In broad daylight, often in front of other live dogs, they are electrocuted, hanged, beaten or burnt to death.
This is a profit-driven, tax free, unregulated industry that aggressively promotes the myth that eating a dog (especially the dog’s penis) enhances male virility and provides men with energy.
South Koreans genuinely believe that the more the dog is made to suffer, it will enrich the quality of the meat and increase the health benefits to the consumer. Many dogs are sadistically made to experience extreme fear and suffering prior to death.

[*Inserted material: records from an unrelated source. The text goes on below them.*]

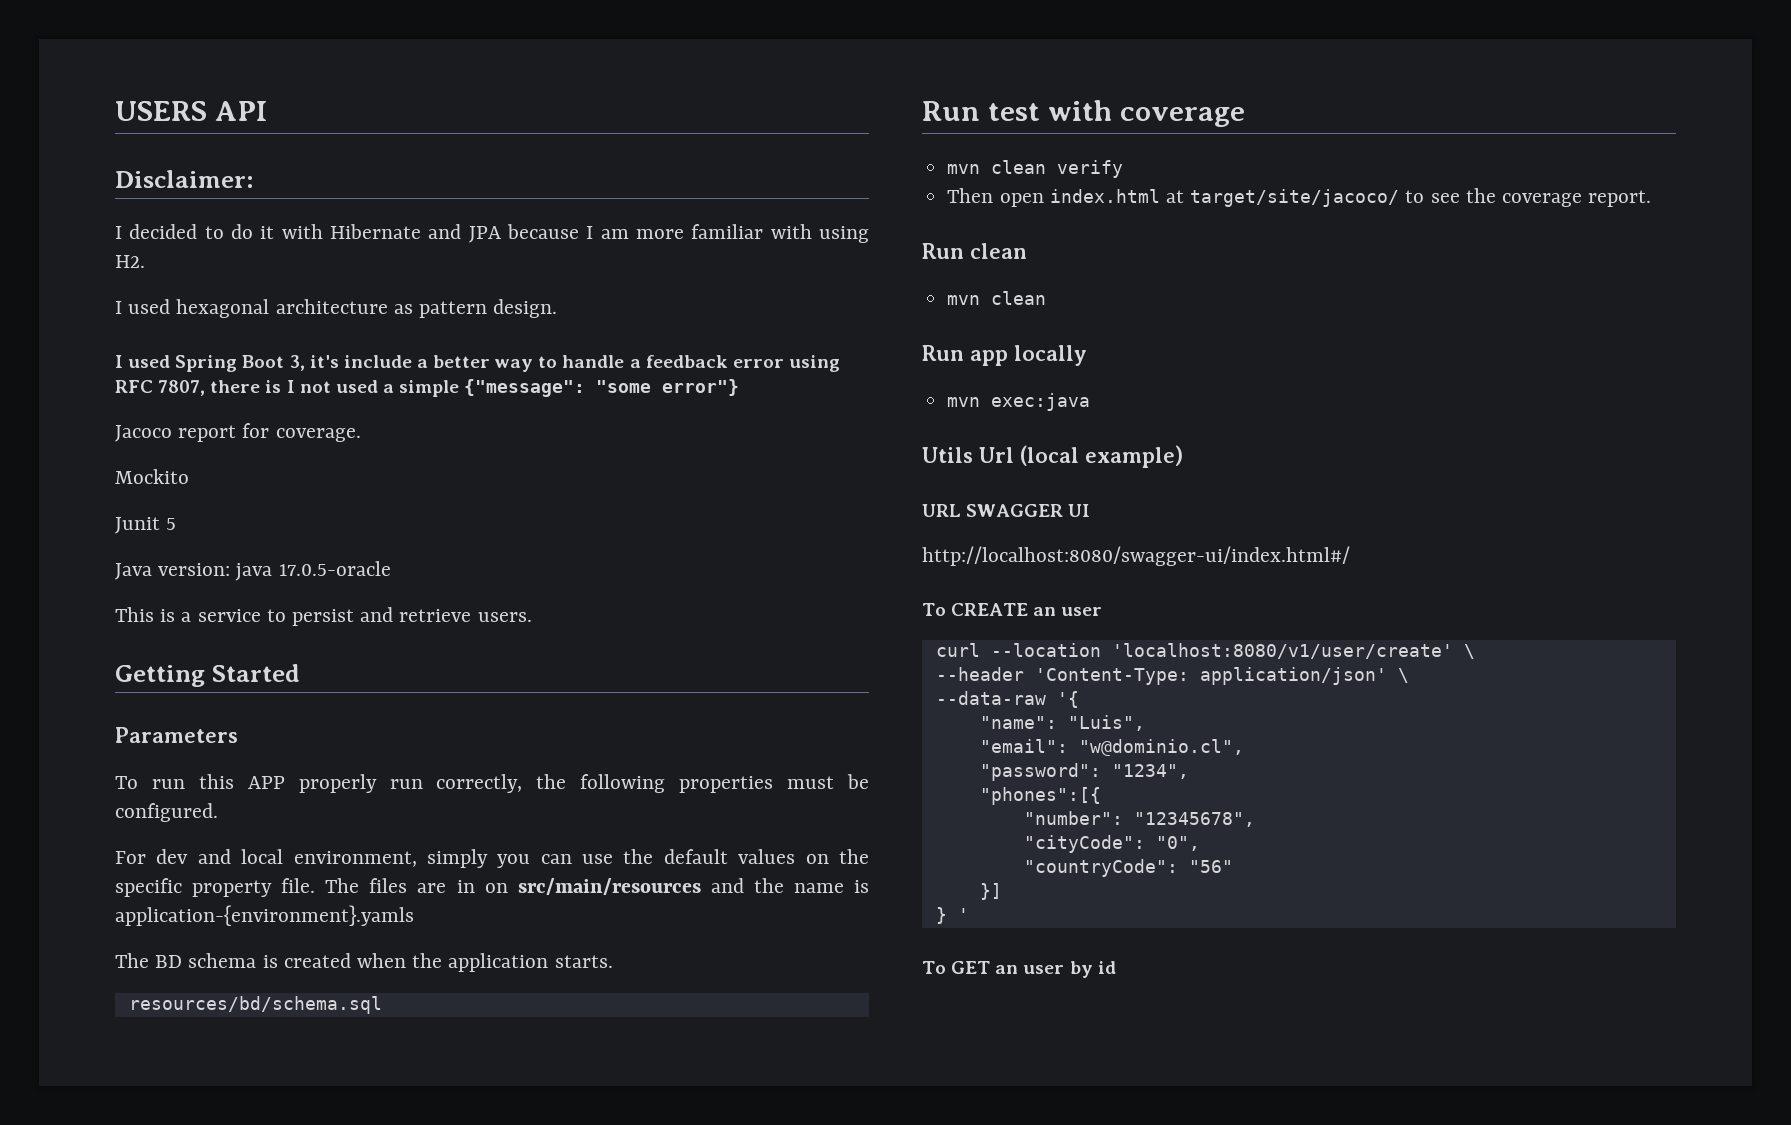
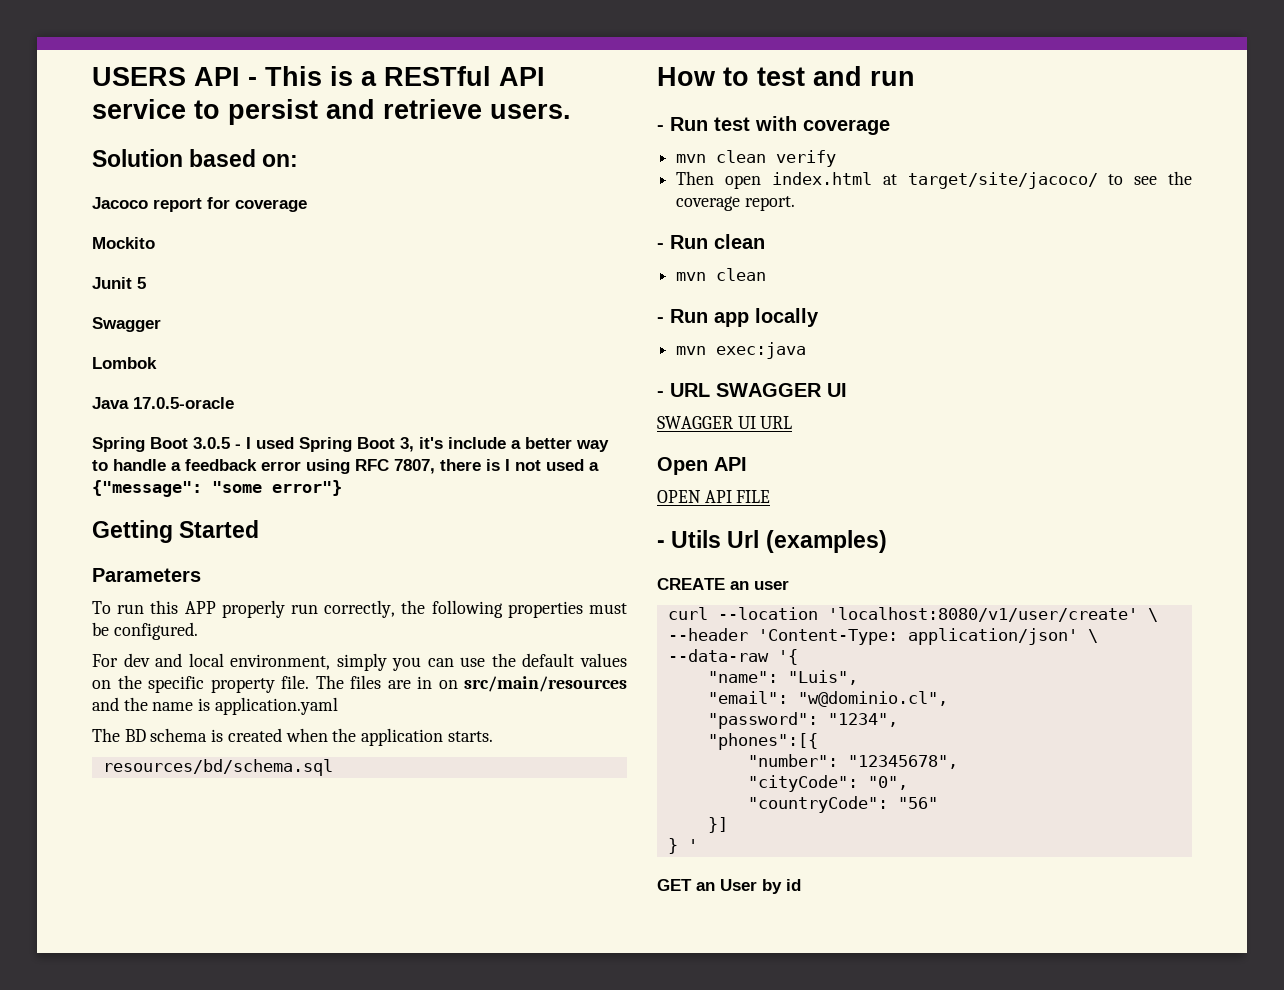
- USERS API
- Disclaimer:
- I decided to do it with Hibernate and JPA because I am more familiar with using H2.
- I used hexagonal architecture as pattern design.
- I used Spring Boot 3, it's include a better way to handle a feedback error using RFC 7807, there is I not used a simple {"message": "some error"}
+ USERS API - This is a RESTful API service to persist and retrieve users.
+ Solution based on:
+ Jacoco report for coverage
+ Mockito
+ Junit 5
+ Swagger
+ Lombok
+ Java 17.0.5-oracle
+ Spring Boot 3.0.5 - I used Spring Boot 3, it's include a better way to handle a feedback error using RFC 7807, there is I not used a {"message": "some error"}
- Jacoco report for coverage.
- Mockito
- Junit 5
- Java version: java 17.0.5-oracle
- This is a service to persist and retrieve users.
- The files are in on src/main/resources and the name is application-{environment}.yamls
+ The files are in on src/main/resources and the name is application.yaml
- Run test with coverage
+ How to test and run
+ - Run test with coverage
- Run clean
+ - Run clean
- Run app locally
+ - Run app locally
- Utils Url (local example)
- URL SWAGGER UI
+ - URL SWAGGER UI
- http://localhost:8080/swagger-ui/index.html#/
- To CREATE an user
+ SWAGGER UI URL
+ Open API
+ OPEN API FILE
+ - Utils Url (examples)
+ CREATE an user
- To GET an user by id
+ GET an User by id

Cats are frequently boiled alive to make tonics believed to treat rheumatism.
The demand is so high in South Korea that 20% of the dog meat is now imported from China.
It is hard to believe that a nation such as South Korea, which is one of the major economic powers and boasts one of the highest education levels in the world, is still continuing to commit this type of barbaric brutality in this day and age.
However, for the millions of dogs and cats that are being slaughtered each year in South Korea’s markets, slaughterhouses, restaurants, dog farms and backyards, it is a tragic reality and a nightmare from which they can’t escape.
If South Korea wants to be respected as a nation of conscience, South Koreans need to strengthen the animal protection law and permanently ban dog and cat consumption.
This has continued far too long, and it is now time for the South Korean government to take a moral leadership for its citizens and take a stand against this barbaric practice.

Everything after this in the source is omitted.